Mültecilerin eğitim hizmetlerine erişim sorunu 2011 yılından itibaren Suriyeli mültecilerle birlikte görünür hale gelmiştir. Nitekim bunun bir sonucu olarak uluslararası ve geçici koruma altındaki mültecilerin temel eğitim hizmetlerine erişim hakkı 2013 yılında kabul edilen Yabancılar ve Uluslararası Koruma Kanun’u (YUKK) ile düzenlenmeye çalışılmıştır. Bununla birlikte Türkiye'de hukukî olarak farklı katagorilerde yer alan Uluslararası Koruma (UK) ve Geçici Koruma (GK) kapsamındaki mültecilerin eğitim hizmetlerine erişimleri de farklılık göstermektedir. Suriyeli mültecilerin eğitim hizmetlerine erişimleri, Türk Eğitim Sisteminde Çocuklar İçin Kapsayıcı Eğitimin Desteklenmesi Projesi (PIKTES) kapsamında sağlanırken UK kapsamındaki mültecilerin eğitime katılımı hususunda herhangi bir öncelik ya da farklılık bulunmamaktadır. Bu ikili kategori uygulamada ayrımcılığa neden olabilmektedir.

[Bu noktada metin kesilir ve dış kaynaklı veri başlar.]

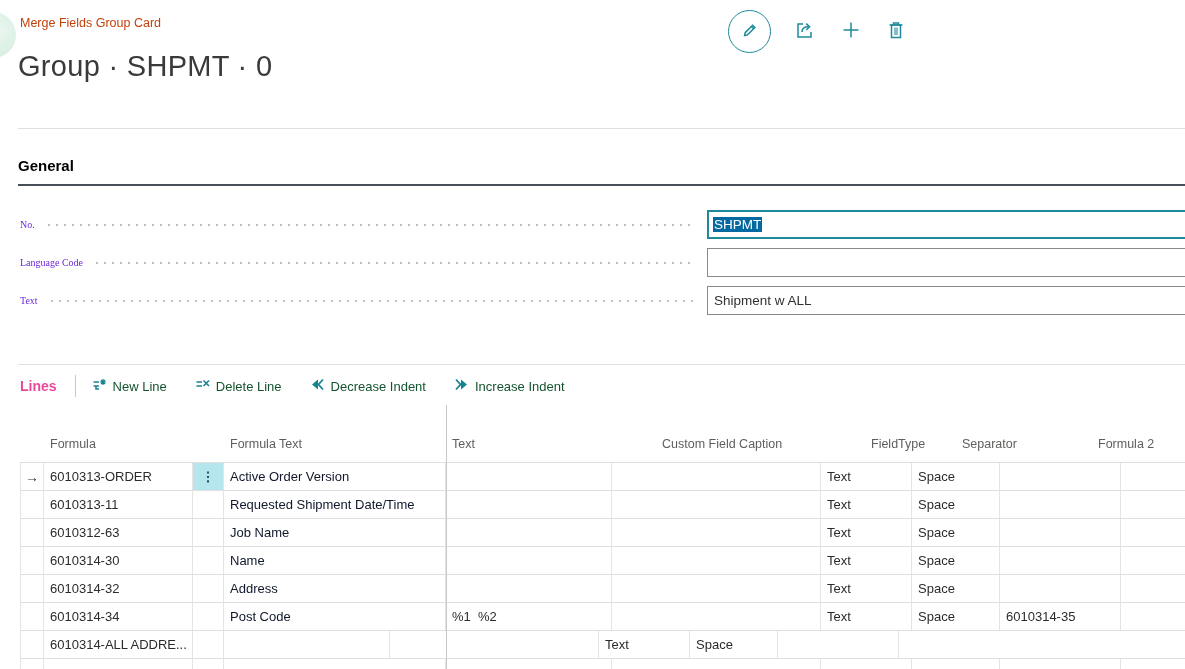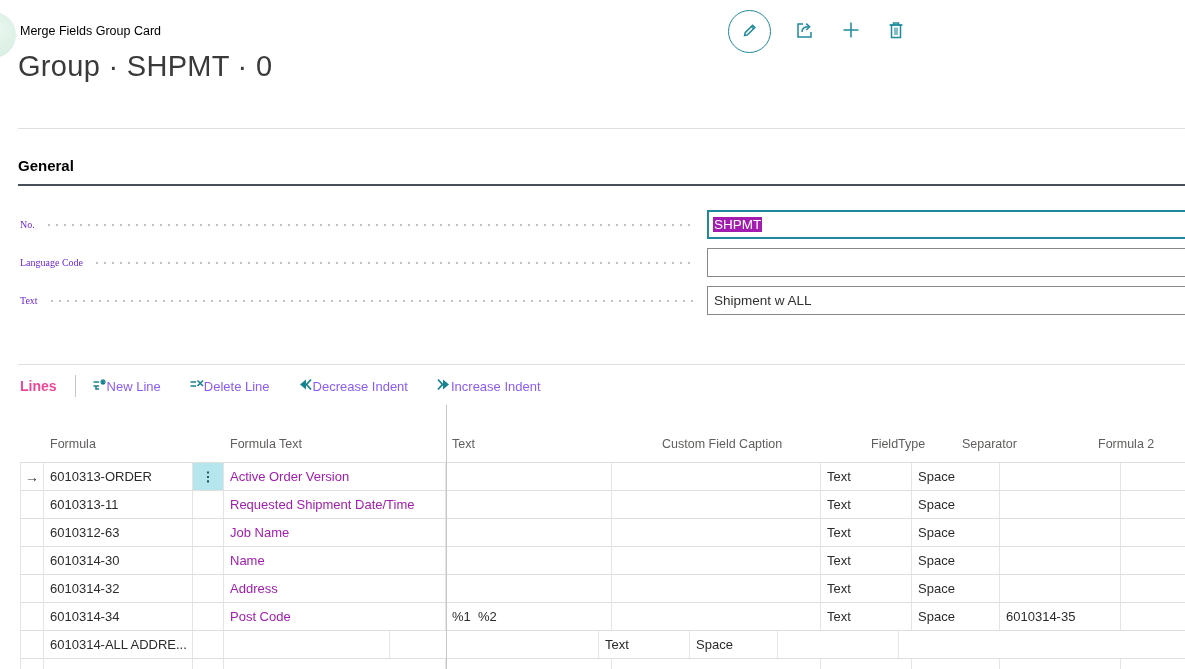"Merge Fields Group Card" .page-caption { color: #000000 -> #c2410c; top: 24px -> 16px }
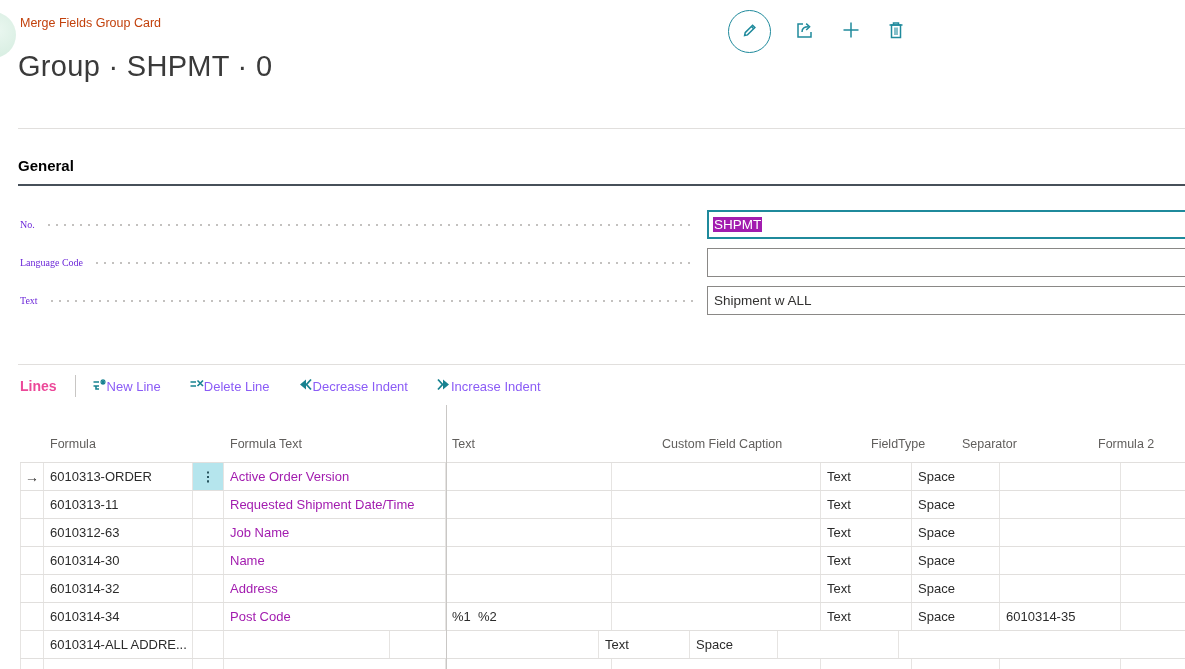"SHPMT" .sel-text { background: #a21caf -> #0369a1 }
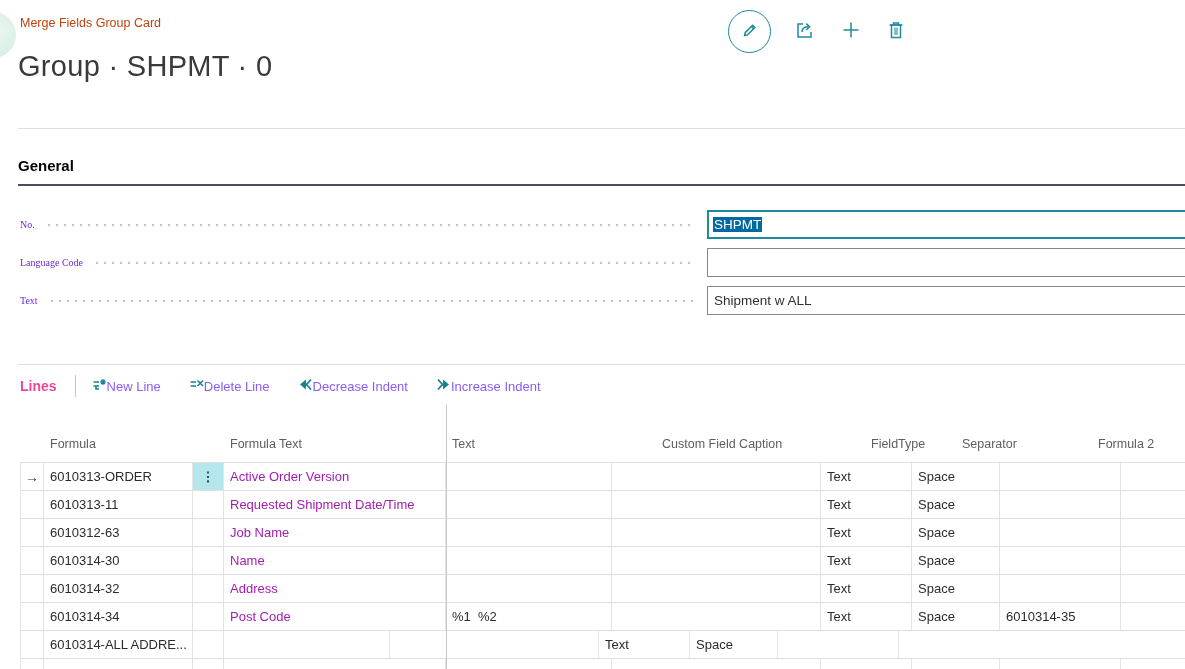"New Line" .tb-btn { color: #8b5cf6 -> #14532d; gap: 0 -> 6px }
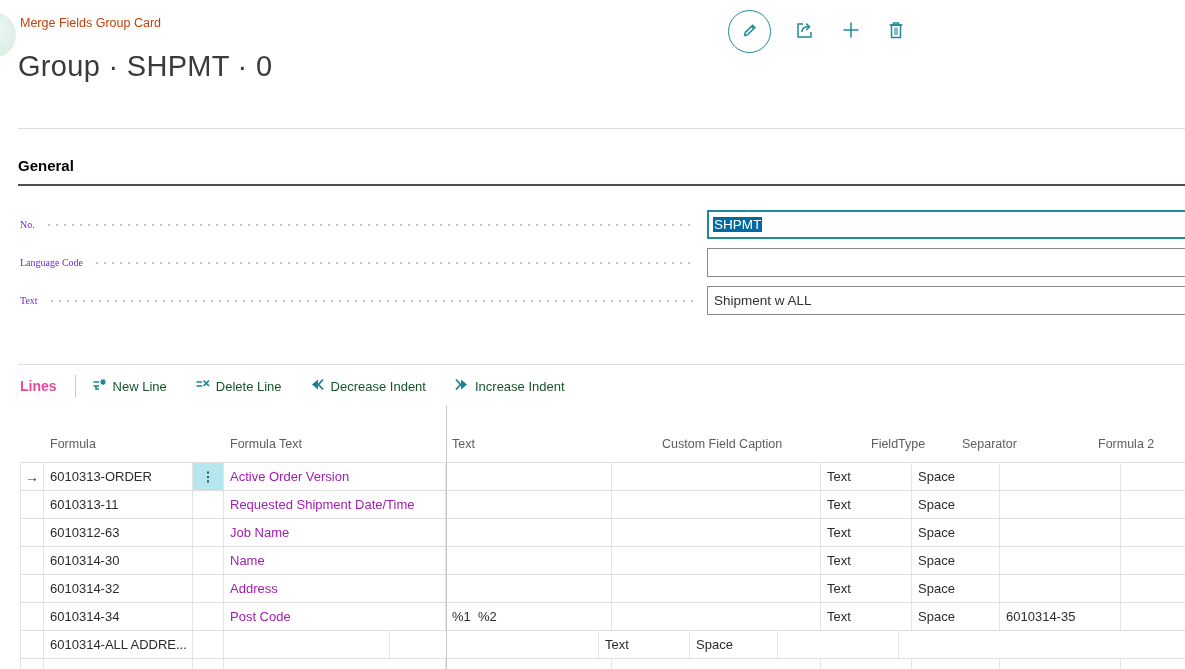"Active Order Version" .c-ftext a { color: #a21caf -> #0f172a }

Araştırmada yöntem olarak nitel yöntem benimsenmiş, yarı-yapılandırılmış derinlemesine görüşme tekniği kullanılmıştır. Geçici ve uluslararası koruma altındaki 5 mülteci ile 9 eğitim çalışanları arasında saha çalışmasına dayalı olarak gerçekleştirilen bu çalışma, eğitim hizmetlerine sınırlı erişim sorununu ve hizmetlerin yalnızca resmi görünürlükte kalması durumunu incelemeye odaklanmıştır. Mültecilerin, eğitim hizmetlerine erişimde hak temelli ve tanımlanmış standart bir süreç olmamasından yakındıkları görülmüştür. Mültecilerin eğitim haklarına erişimde tanımlanmış standart süreçlerin olmaması ve eğitim çalışanlarının inisiyatifine bırakılması, mültecilerin kırılganlıklarını daha da arttıran bir durumdur. Diğer sorunların yanı sıra eğitim çalışanlarının belge eksikliği, dil bilgisi eksikliği, prosedür bilgisi eksikliği gibi nedenlerle mevcut sorunların çözümüne katkı sağlamayıp genellikle olumsuz tutum takındıkları görülmüştür. Mevzuattaki engellerin ve uygulamadaki belirsizliklerin bu durumu daha da kötüleştirme eğiliminde olduğu açıktır. Mülteciler de bu sorunların üstesinden gelebilmek için ya çocuklarını okula göndermemeyi seçmekte ya da eğitime katılan çocuklar sınıflarda yokmuş gibi davranarak görünmez olmaya çalışmaktadırlar.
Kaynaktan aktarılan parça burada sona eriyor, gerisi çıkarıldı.